> _PROBLEM REQUIREMENTS_
Here are the records. Print them all exactly.

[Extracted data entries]

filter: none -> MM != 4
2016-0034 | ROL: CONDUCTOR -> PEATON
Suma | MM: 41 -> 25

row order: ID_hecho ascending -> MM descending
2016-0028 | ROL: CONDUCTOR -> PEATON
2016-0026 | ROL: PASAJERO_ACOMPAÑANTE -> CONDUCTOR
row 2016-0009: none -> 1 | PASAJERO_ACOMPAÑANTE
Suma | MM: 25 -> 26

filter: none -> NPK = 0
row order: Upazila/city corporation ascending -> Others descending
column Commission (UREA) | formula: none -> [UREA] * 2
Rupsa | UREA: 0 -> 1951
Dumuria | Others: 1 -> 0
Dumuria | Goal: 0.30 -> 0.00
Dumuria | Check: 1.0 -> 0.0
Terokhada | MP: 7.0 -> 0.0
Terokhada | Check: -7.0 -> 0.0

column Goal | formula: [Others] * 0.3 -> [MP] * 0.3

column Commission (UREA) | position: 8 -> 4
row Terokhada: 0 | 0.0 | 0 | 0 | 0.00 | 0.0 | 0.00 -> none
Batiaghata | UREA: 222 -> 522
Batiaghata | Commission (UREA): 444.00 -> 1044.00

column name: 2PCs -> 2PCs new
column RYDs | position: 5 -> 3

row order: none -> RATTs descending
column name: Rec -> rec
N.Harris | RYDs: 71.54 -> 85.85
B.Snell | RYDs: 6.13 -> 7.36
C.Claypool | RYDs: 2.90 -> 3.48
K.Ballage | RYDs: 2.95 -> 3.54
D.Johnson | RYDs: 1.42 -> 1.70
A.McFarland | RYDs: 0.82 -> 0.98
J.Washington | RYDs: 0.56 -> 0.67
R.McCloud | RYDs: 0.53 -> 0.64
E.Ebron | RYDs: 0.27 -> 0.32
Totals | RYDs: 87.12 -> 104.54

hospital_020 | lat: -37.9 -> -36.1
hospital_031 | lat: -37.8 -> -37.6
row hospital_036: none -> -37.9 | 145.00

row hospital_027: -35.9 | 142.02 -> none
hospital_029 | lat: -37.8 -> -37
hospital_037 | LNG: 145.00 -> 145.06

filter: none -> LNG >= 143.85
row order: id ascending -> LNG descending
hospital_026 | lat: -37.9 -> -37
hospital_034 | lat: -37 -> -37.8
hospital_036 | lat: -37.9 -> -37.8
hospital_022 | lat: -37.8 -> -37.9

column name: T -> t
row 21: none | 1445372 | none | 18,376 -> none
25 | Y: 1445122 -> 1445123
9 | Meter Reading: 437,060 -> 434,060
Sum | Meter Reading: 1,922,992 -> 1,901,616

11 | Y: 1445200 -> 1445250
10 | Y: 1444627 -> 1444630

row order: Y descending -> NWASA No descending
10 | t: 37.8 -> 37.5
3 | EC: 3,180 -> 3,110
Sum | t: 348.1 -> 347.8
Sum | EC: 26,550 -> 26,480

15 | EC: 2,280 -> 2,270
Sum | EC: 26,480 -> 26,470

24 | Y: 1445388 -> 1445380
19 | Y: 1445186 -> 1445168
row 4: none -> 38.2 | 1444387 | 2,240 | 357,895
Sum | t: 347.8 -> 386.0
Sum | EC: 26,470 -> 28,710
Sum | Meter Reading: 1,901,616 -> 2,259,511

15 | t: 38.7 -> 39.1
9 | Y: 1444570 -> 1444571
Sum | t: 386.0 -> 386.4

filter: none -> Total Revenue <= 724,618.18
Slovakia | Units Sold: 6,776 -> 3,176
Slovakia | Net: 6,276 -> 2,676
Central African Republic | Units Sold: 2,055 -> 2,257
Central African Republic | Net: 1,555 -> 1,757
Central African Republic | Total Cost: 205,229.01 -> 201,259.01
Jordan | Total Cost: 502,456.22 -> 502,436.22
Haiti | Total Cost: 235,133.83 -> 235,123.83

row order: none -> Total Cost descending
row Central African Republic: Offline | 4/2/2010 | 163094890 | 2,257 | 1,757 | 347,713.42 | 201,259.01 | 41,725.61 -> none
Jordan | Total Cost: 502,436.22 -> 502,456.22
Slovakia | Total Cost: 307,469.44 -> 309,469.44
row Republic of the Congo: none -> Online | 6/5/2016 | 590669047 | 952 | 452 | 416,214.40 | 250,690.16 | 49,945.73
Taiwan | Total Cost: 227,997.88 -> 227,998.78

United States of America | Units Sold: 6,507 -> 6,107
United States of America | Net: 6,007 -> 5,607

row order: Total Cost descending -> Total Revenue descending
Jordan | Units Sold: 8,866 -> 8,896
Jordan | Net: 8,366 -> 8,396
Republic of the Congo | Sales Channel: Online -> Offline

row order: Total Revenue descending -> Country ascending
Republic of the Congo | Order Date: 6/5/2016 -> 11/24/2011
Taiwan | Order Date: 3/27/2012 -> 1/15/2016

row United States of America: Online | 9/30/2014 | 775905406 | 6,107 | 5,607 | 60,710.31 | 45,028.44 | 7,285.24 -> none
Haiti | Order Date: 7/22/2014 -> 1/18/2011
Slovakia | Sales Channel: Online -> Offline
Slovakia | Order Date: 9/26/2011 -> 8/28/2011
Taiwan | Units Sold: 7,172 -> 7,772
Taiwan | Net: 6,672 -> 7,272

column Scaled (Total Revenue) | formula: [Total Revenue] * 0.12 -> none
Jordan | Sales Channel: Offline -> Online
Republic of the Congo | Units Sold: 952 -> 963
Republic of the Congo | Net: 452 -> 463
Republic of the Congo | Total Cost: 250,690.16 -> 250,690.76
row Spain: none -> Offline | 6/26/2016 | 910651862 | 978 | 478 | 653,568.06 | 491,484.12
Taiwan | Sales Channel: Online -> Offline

> _SOLUTION TO THE EXERCISE_
filter: none -> MM != 4
2016-0034 | ROL: CONDUCTOR -> PEATON
Suma | MM: 41 -> 25

row order: ID_hecho ascending -> MM descending
2016-0028 | ROL: CONDUCTOR -> PEATON
2016-0026 | ROL: PASAJERO_ACOMPAÑANTE -> CONDUCTOR
row 2016-0009: none -> 1 | PASAJERO_ACOMPAÑANTE
Suma | MM: 25 -> 26

filter: none -> NPK = 0
row order: Upazila/city corporation ascending -> Others descending
column Commission (UREA) | formula: none -> [UREA] * 2
Rupsa | UREA: 0 -> 1951
Dumuria | Others: 1 -> 0
Dumuria | Goal: 0.30 -> 0.00
Dumuria | Check: 1.0 -> 0.0
Terokhada | MP: 7.0 -> 0.0
Terokhada | Check: -7.0 -> 0.0

column Goal | formula: [Others] * 0.3 -> [MP] * 0.3

column Commission (UREA) | position: 8 -> 4
row Terokhada: 0 | 0.0 | 0 | 0 | 0.00 | 0.0 | 0.00 -> none
Batiaghata | UREA: 222 -> 522
Batiaghata | Commission (UREA): 444.00 -> 1044.00

column name: 2PCs -> 2PCs new
column RYDs | position: 5 -> 3

row order: none -> RATTs descending
column name: Rec -> rec
N.Harris | RYDs: 71.54 -> 85.85
B.Snell | RYDs: 6.13 -> 7.36
C.Claypool | RYDs: 2.90 -> 3.48
K.Ballage | RYDs: 2.95 -> 3.54
D.Johnson | RYDs: 1.42 -> 1.70
A.McFarland | RYDs: 0.82 -> 0.98
J.Washington | RYDs: 0.56 -> 0.67
R.McCloud | RYDs: 0.53 -> 0.64
E.Ebron | RYDs: 0.27 -> 0.32
Totals | RYDs: 87.12 -> 104.54

hospital_020 | lat: -37.9 -> -36.1
hospital_031 | lat: -37.8 -> -37.6
row hospital_036: none -> -37.9 | 145.00

row hospital_027: -35.9 | 142.02 -> none
hospital_029 | lat: -37.8 -> -37
hospital_037 | LNG: 145.00 -> 145.06

filter: none -> LNG >= 143.85
row order: id ascending -> LNG descending
hospital_026 | lat: -37.9 -> -37
hospital_034 | lat: -37 -> -37.8
hospital_036 | lat: -37.9 -> -37.8
hospital_022 | lat: -37.8 -> -37.9

column name: T -> t
row 21: none | 1445372 | none | 18,376 -> none
25 | Y: 1445122 -> 1445123
9 | Meter Reading: 437,060 -> 434,060
Sum | Meter Reading: 1,922,992 -> 1,901,616

11 | Y: 1445200 -> 1445250
10 | Y: 1444627 -> 1444630

row order: Y descending -> NWASA No descending
10 | t: 37.8 -> 37.5
3 | EC: 3,180 -> 3,110
Sum | t: 348.1 -> 347.8
Sum | EC: 26,550 -> 26,480

15 | EC: 2,280 -> 2,270
Sum | EC: 26,480 -> 26,470

24 | Y: 1445388 -> 1445380
19 | Y: 1445186 -> 1445168
row 4: none -> 38.2 | 1444387 | 2,240 | 357,895
Sum | t: 347.8 -> 386.0
Sum | EC: 26,470 -> 28,710
Sum | Meter Reading: 1,901,616 -> 2,259,511

15 | t: 38.7 -> 39.1
9 | Y: 1444570 -> 1444571
Sum | t: 386.0 -> 386.4

filter: none -> Total Revenue <= 724,618.18
Slovakia | Units Sold: 6,776 -> 3,176
Slovakia | Net: 6,276 -> 2,676
Central African Republic | Units Sold: 2,055 -> 2,257
Central African Republic | Net: 1,555 -> 1,757
Central African Republic | Total Cost: 205,229.01 -> 201,259.01
Jordan | Total Cost: 502,456.22 -> 502,436.22
Haiti | Total Cost: 235,133.83 -> 235,123.83

row order: none -> Total Cost descending
row Central African Republic: Offline | 4/2/2010 | 163094890 | 2,257 | 1,757 | 347,713.42 | 201,259.01 | 41,725.61 -> none
Jordan | Total Cost: 502,436.22 -> 502,456.22
Slovakia | Total Cost: 307,469.44 -> 309,469.44
row Republic of the Congo: none -> Online | 6/5/2016 | 590669047 | 952 | 452 | 416,214.40 | 250,690.16 | 49,945.73
Taiwan | Total Cost: 227,997.88 -> 227,998.78

United States of America | Units Sold: 6,507 -> 6,107
United States of America | Net: 6,007 -> 5,607

row order: Total Cost descending -> Total Revenue descending
Jordan | Units Sold: 8,866 -> 8,896
Jordan | Net: 8,366 -> 8,396
Republic of the Congo | Sales Channel: Online -> Offline

row order: Total Revenue descending -> Country ascending
Republic of the Congo | Order Date: 6/5/2016 -> 11/24/2011
Taiwan | Order Date: 3/27/2012 -> 1/15/2016

row United States of America: Online | 9/30/2014 | 775905406 | 6,107 | 5,607 | 60,710.31 | 45,028.44 | 7,285.24 -> none
Haiti | Order Date: 7/22/2014 -> 1/18/2011
Slovakia | Sales Channel: Online -> Offline
Slovakia | Order Date: 9/26/2011 -> 8/28/2011
Taiwan | Units Sold: 7,172 -> 7,772
Taiwan | Net: 6,672 -> 7,272

column Scaled (Total Revenue) | formula: [Total Revenue] * 0.12 -> none
Jordan | Sales Channel: Offline -> Online
Republic of the Congo | Units Sold: 952 -> 963
Republic of the Congo | Net: 452 -> 463
Republic of the Congo | Total Cost: 250,690.16 -> 250,690.76
row Spain: none -> Offline | 6/26/2016 | 910651862 | 978 | 478 | 653,568.06 | 491,484.12
Taiwan | Sales Channel: Online -> Offline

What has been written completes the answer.